Q. How is IBM leveraging agentic AI to gain a strategic advantage? Any IBM deployments in India you can share about?
At IBM, we believe agentic AI marks a fundamental shift, from AI that simply chats or assists, to AI that can truly take action. We are focused on building what we call the agentic enterprise, where AI agents are embedded across the entire technology landscape to help users get work done faster, smarter, and with greater autonomy. With IBM watsonx Orchestrate, we are enabling organisations to put AI agents to work across existing systems and tools, from Salesforce and SAP to Workday and ServiceNow. What sets us apart is our ability to integrate seamlessly across the entire Application Landscape, across OnPremise and multiple Clouds and help businesses get value from both new AI investments and their existing IT estate.
Q. What are the security considerations business and technology leaders should factor when deploying/building agentic AI solutions. What are the challenges when it comes to agentic AI vis-à-vis ethical AI?
As agentic AI systems become more autonomous, making decisions, taking actions, and learning on the fly, the risks around security and ethics grow significantly. From a security perspective, agentic systems often rely on APIs to interact with external data and applications. These interfaces must be secured with robust access controls and authentication mechanisms to prevent unauthorised access or data leaks.

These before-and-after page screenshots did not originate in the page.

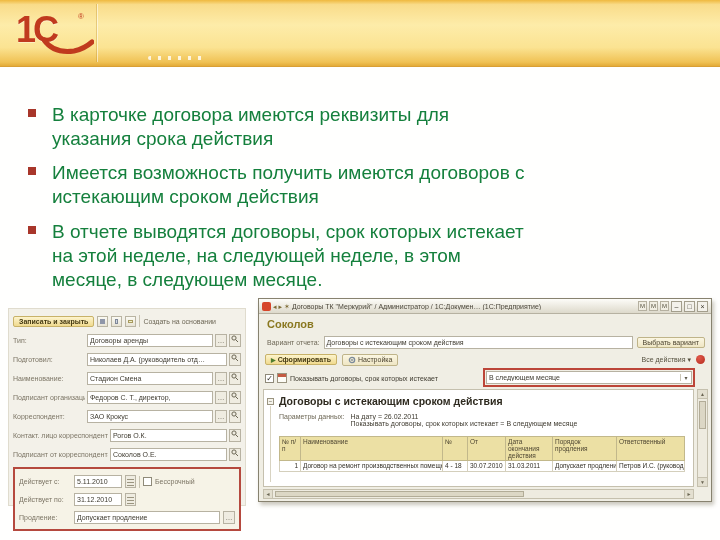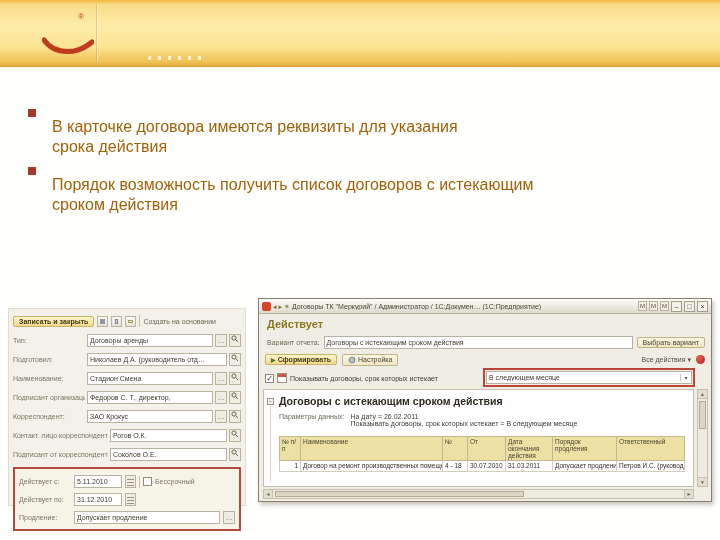--- a/index.html
+++ b/index.html
@@ -15,21 +15,21 @@
   .logo-text { font-size:36px; font-weight:800; color:#c03a1e; letter-spacing:-3px; line-height:48px; text-shadow:0 1px 0 rgba(255,255,255,.4); }
   .logo-reg { position:absolute; left:62px; top:6px; font-size:8px; color:#c03a1e; }
   .logo-swoosh { position:absolute; left:26px; top:28px; }
   .hdr-title { position:absolute; left:106px; top:29px; font-size:21px; font-weight:bold; color:#b13a21; }
   .hdr-dots { position:absolute; left:148px; top:56px; width:60px; height:4px;
               background:repeating-linear-gradient(90deg, rgba(255,255,255,.8) 0 3px, transparent 3px 10px); border-radius:2px; }
 
   
   .bullet { position:absolute; left:28px; }
   .bullet .sq { position:absolute; left:0; top:6px; width:8px; height:8px; background:#a8362a; }
-  .bullet .btxt { margin-left:24px; font-size:16px; line-height:1.27; color:#a16207;margin-top:14px; }
+  .bullet .btxt { margin-left:24px; font-size:19px; line-height:1.27; color:#15803d; }
   #b1 { top:103px; } #b1 .btxt { max-width:432px; }
   #b2 { top:161px; } #b2 .btxt { max-width:488px; }
   #b3 { top:220px; } #b3 .btxt { max-width:472px; }
 
   
   .ftr { position:absolute; left:0; bottom:0; width:720px; height:32px;
          background:linear-gradient(180deg,#fdf2bb 0,#f9e294 45%,#f3d374 85%,#eec55d 100%); border-top:1px solid #ecc75e; }
   .ftr-blob { position:absolute; left:28px; bottom:3px; width:130px; height:16px; border-radius:50%;
               background:radial-gradient(ellipse at center, rgba(255,255,230,.85), rgba(255,255,230,0) 70%); }
   .page-num { position:absolute; right:13px; top:6px; font-size:15px; font-weight:bold; color:#8e1b1b; }
@@ -108,36 +108,41 @@
   .hscroll .arr.right { right:0; border-left:1px solid #c5c0ae; }
   .hscroll .thumb { position:absolute; left:11px; top:1px; width:58%; height:6px; background:#dcd7c5; border:1px solid #b2ac97; }
 </style>
 </head>
 <body>
 
 <div class="slide">
 
   <div class="hdr">
     <div class="logo">
+      <span class="logo-text">1С</span>
       <span class="logo-reg">®</span>
       <svg class="logo-swoosh" width="52" height="22" viewBox="0 0 52 22">
         <path d="M2 6 q10 14 30 11 q10 -2 18 -9" fill="none" stroke="#c03a1e" stroke-width="5" stroke-linecap="round"></path>
       </svg>
     </div>
     <div class="hdr-divider"></div>
     <div class="hdr-dots"></div>
   </div>
 
   <div class="bullet" id="b1">
     <span class="sq"></span>
     <div class="btxt">В карточке договора имеются реквизиты для указания срока действия</div>
   </div>
   <div class="bullet" id="b2">
     <span class="sq"></span>
-    <div class="btxt">Порядок возможность получить список договоров с истекающим сроком действия</div>
+    <div class="btxt">Имеется возможность получить имеются договоров с истекающим сроком действия</div>
+  </div>
+  <div class="bullet" id="b3">
+    <span class="sq"></span>
+    <div class="btxt">В отчете выводятся договоры, срок которых истекает на этой неделе, на следующей неделе, в этом месяце, в следующем месяце.</div>
   </div>
 
   <div class="form">
     <div class="form-toolbar">
       <button class="btn btn-yellow">Записать и закрыть</button>
       <span class="icon-sq disk"></span>
       <span class="icon-sq copy"></span>
       <span class="icon-sq mail"></span>
       <span class="vsep"></span>
       <span class="muted-lbl">Создать на основании</span>
@@ -234,21 +239,21 @@
       <span class="nav-ico">✶</span>
       <span class="tb-title">Договоры  ТК "Меркурий" / Администратор / 1С:Докумен… (1С:Предприятие)</span>
       <span class="mbtn">М</span>
       <span class="mbtn">М</span>
       <span class="mbtn">М</span>
       <span class="wbtn">–</span>
       <span class="wbtn">□</span>
       <span class="wbtn">×</span>
     </div>
 
-    <div class="win-heading">Действует</div>
+    <div class="win-heading">Соколов</div>
 
     <div class="variant-row">
       <span class="muted-lbl">Вариант отчета:</span>
       <span class="inp">Договоры с истекающим сроком действия</span>
       <button class="btn">Выбрать вариант</button>
     </div>
 
     <div class="wtoolbar">
       <button class="btn btn-yellow">
         <span style="color:#4e7d2e; font-size:6px;">▶</span>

The risk of adversarial attacks, where manipulated inputs mislead the AI, also increases, especially in high-stakes environments like finance or healthcare. Maintaining a strong security posture is crucial, from securing Active AI deployments to identifying Shadow AI within the organisation.
On the ethical front, agentic AI brings new complexity. Unlike rule-based systems, agents make decisions through opaque machine learning processes, often without human oversight. This makes it difficult to ensure transparency, explainability, and fairness. For example, if a customer service agent adapts to negative interactions, it could begin responding with unintended tone or bias. Similarly, if an agent prioritises efficiency, it might overlook fairness or privacy considerations.

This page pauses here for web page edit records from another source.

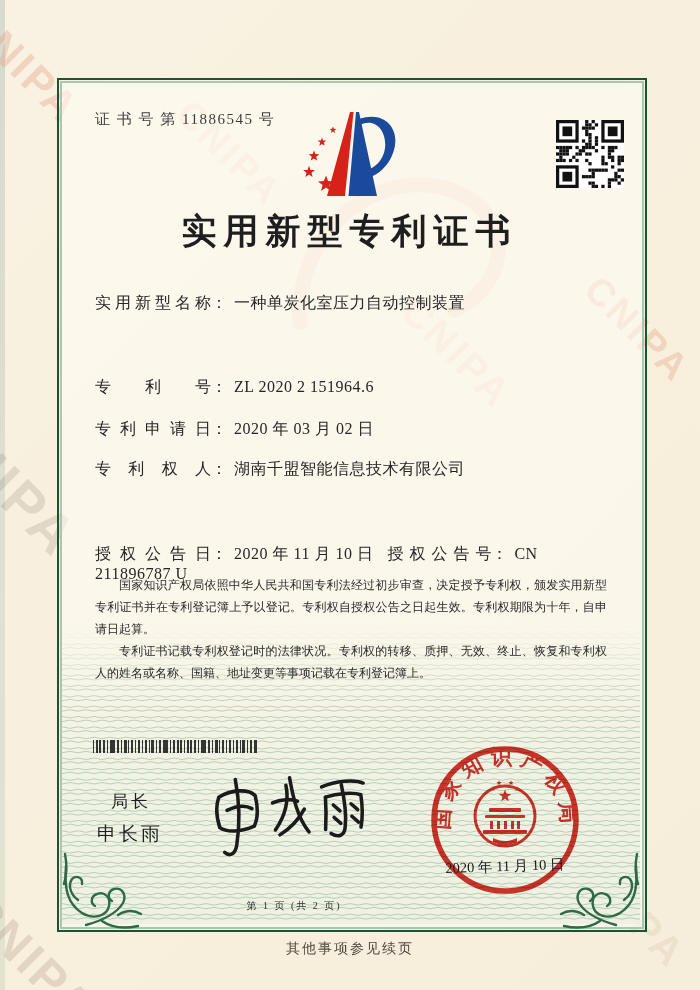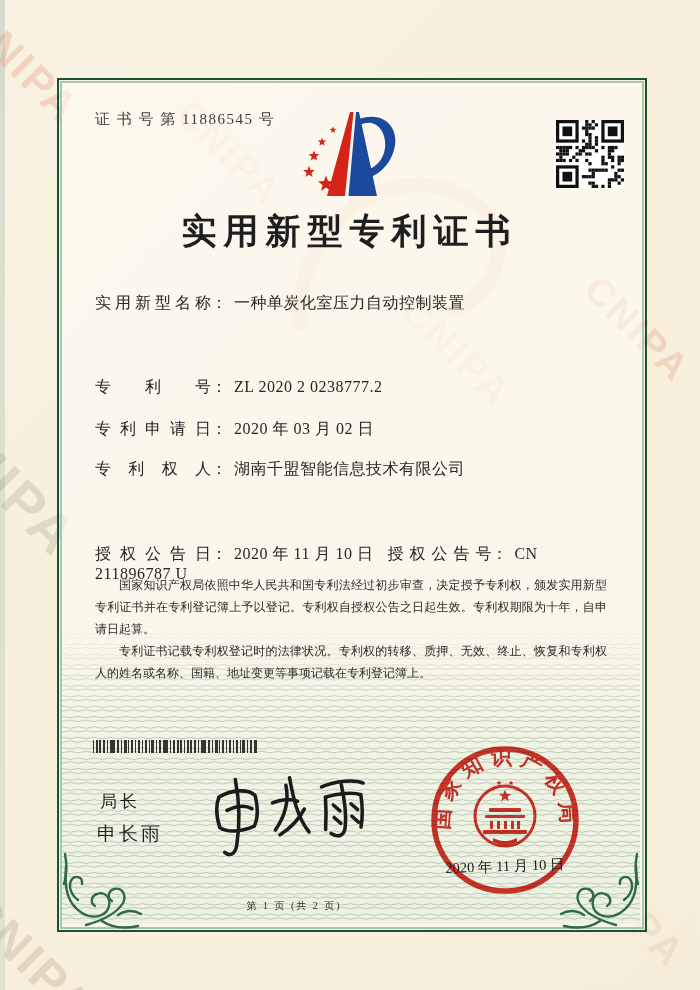--- a/index.html
+++ b/index.html
@@ -50,21 +50,21 @@
   .fvalue{letter-spacing:.5px;}
   .fvalue.wrap{display:inline-block;width:386px;line-height:23px;vertical-align:top;}
   .pair2{margin-left:14px;}
   .body-text{left:95px;top:574px;width:512px;font-size:12px;line-height:22px;
     text-align:justify;color:#2a2a28;}
   .body-text p{margin:0;text-indent:2em;}
   .barcode{left:93px;top:740px;width:164px;height:13px;opacity:.88;
     background:
       repeating-linear-gradient(90deg,#1c1c1c 0 1.5px,transparent 1.5px 3.5px),
       repeating-linear-gradient(90deg,transparent 0 6px,#1c1c1c 6px 8.5px,transparent 8.5px 13px);}
-  .director-label{left:100px;top:790px;font-size:17px;color:#1f1f1f;letter-spacing:3px;}
+  .director-label{left:111px;top:790px;font-size:17px;color:#1f1f1f;letter-spacing:3px;}
   .director-name{left:97px;top:821px;font-size:19px;color:#1f1f1f;letter-spacing:3px;}
   .signature{left:198px;top:764px;}
   .seal{left:423px;top:738px;mix-blend-mode:multiply;}
   .page-info{left:57px;top:899px;width:474px;text-align:center;font-size:10px;
     color:#30302e;letter-spacing:2px;}
   .continuation{left:57px;top:940px;width:586px;text-align:center;font-size:14px;
     color:#4e4a40;letter-spacing:2px;z-index:3;}
 </style>
 </head>
 <body>
@@ -310,21 +310,21 @@
         <rect x="6" y="48" width="9" height="9" fill="#111"></rect>
       </g>
   </svg>
 
   <div class="z title">实用新型专利证书</div>
 
   <div class="z frow r0">
     <span class="flabel">实用新型名称</span><span class="colon">：</span><span class="fvalue">一种单炭化室压力自动控制装置</span>
   </div>
   <div class="z frow r2">
-    <span class="flabel">专利号</span><span class="colon">：</span><span class="fvalue">ZL 2020 2 0238777.2</span>
+    <span class="flabel">专利号</span><span class="colon">：</span><span class="fvalue">ZL 2020 2 151964.6</span>
   </div>
   <div class="z frow r3">
     <span class="flabel">专利申请日</span><span class="colon">：</span><span class="fvalue">2020 年 03 月 02 日</span>
   </div>
   <div class="z frow r4">
     <span class="flabel">专利权人</span><span class="colon">：</span><span class="fvalue">湖南千盟智能信息技术有限公司</span>
   </div>
   <div class="z frow r6">
     <span class="flabel">授权公告日</span><span class="colon">：</span><span class="fvalue">2020 年 11 月 10 日</span><span class="flabel small pair2">授权公告号</span><span class="colon">：</span><span class="fvalue">CN 211896787 U</span>
   </div>
@@ -382,14 +382,15 @@
           <rect x="88" y="83" width="3" height="8"></rect>
         <rect x="94" y="83" width="3" height="8"></rect>
         <rect x="60" y="92" width="44" height="4" rx="1"></rect>
         <path d="M70,100 C78,104 86,104 94,100 L94,104 C86,108 78,108 70,104 Z"></path>
       </g>
     </g>
     <text x="82" y="133" text-anchor="middle" font-size="14.5" fill="#1c1c1c" font-family="Liberation Serif, DejaVu Serif, serif" transform="rotate(-2 82 133)">2020 年 11 月 10 日</text>
   </svg>
 
   <div class="z page-info">第 1 页 (共 2 页)</div>
+  <div class="z continuation">其他事项参见续页</div>
 
 </div>
 
 </body></html>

IBM is addressing these challenges: (a) by enabling AI sandboxing to simulate agent behavior in controlled environments before real-world deployment, (b) introducing AI systems called governance agents, that oversee and moderate other agents in production, (c)stress testing agents under edge-case scenarios to identify ethical blind spots, and (d) incorporating specialised metrics like context relevance, answer similarity, and faithfulness into watsonx.governance to ensure responsible performance.

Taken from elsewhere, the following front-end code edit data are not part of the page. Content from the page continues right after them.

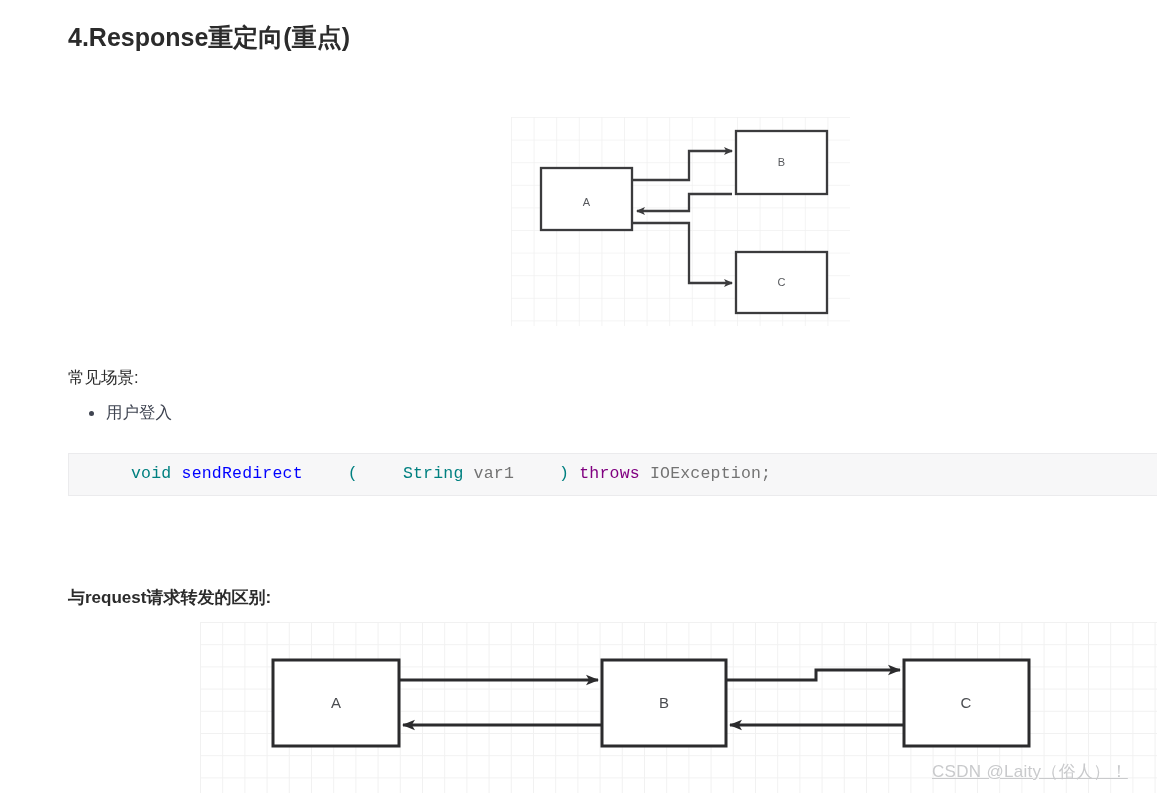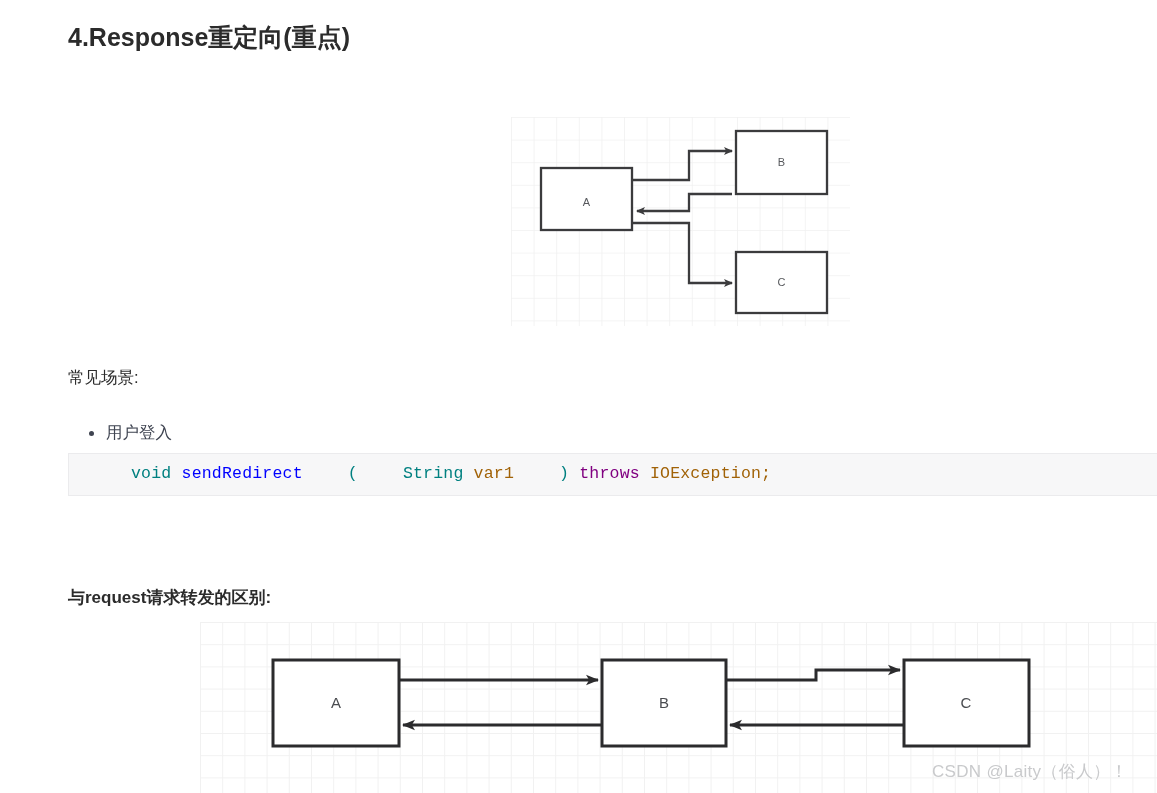--- a/index.html
+++ b/index.html
@@ -28,21 +28,20 @@
     position: absolute; left: 68px; top: 353px;
     font-size: 16.5px; font-weight: 400; color: #2b2b2b; white-space: nowrap;
   }
   .bullet-list {
     position: absolute; left: 68px; top: 400px;
     margin: 0; padding: 0 0 0 38px; list-style: none;
   }
   .bullet-list li {
     position: relative; font-size: 16.5px; color: #3f4451; line-height: 1.5;
     white-space: nowrap;
-    margin-top: 20px;
   }
   .bullet-list li::before {
     content: ""; position: absolute; left: -17px; top: 11px;
     width: 5px; height: 5px; border-radius: 50%; background: #3f4451;
   }
   .h-cmp {
     position: absolute; left: 68px; top: 572px;
     font-size: 17px; font-weight: 700; color: #2b2b2b; white-space: nowrap;
   }
 
@@ -56,33 +55,34 @@
     border-left: 1px solid #ebebed;
   }
   .codeblock code {
     position: absolute; left: 17px; top: 10px;
     font-family: "Liberation Mono", "DejaVu Sans Mono", monospace;
     font-size: 16.5px; letter-spacing: .2px; white-space: pre;
   }
   .tok-type    { color: #008080; margin-left: 45px; }
   .tok-fn      { color: #0000ff; }
   .tok-kw      { color: #800080; }
-  .tok-plain   { color: #a16207; text-align: center; }
+  .tok-plain   { color: #737373; text-align: center; }
 
   
   .diagram { position: absolute; }
   .diagram svg { display: block; }
 
   .dg-top { left: 511px; top: 117px; width: 339px; height: 209px; }
   .dg-bot { left: 200px; top: 622px; width: 957px; height: 171px; }
 
   .wm {
     position: absolute; left: 932px; top: 760px;
     font-size: 17px; color: #c9cacc; white-space: nowrap;
     letter-spacing: .3px;
+    text-decoration: underline;
   }
 </style>
 </head>
 <body>
 
 <div class="page">
 
   <h1 class="h-main">4.Response重定向(重点)</h1>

Q. What does the future of AI look like with the rise of agentic systems?
We believe that agentic systems are key to unlocking real, scalable impact across enterprises in the near future. Hence, we are building the foundation for this future, combining generative AI with automation, real-time data integration, and enterprise-grade governance. Our focus is not just on what agents can do, but how they do it, ethically, securely, and transparently. It shifts the narrative from one-off use cases to continuous, outcome-driven automation, designed for scale, efficiency, and long-term value. This is where AI starts becoming truly useful in the enterprise, context-aware, always learning, and capable of driving business outcomes.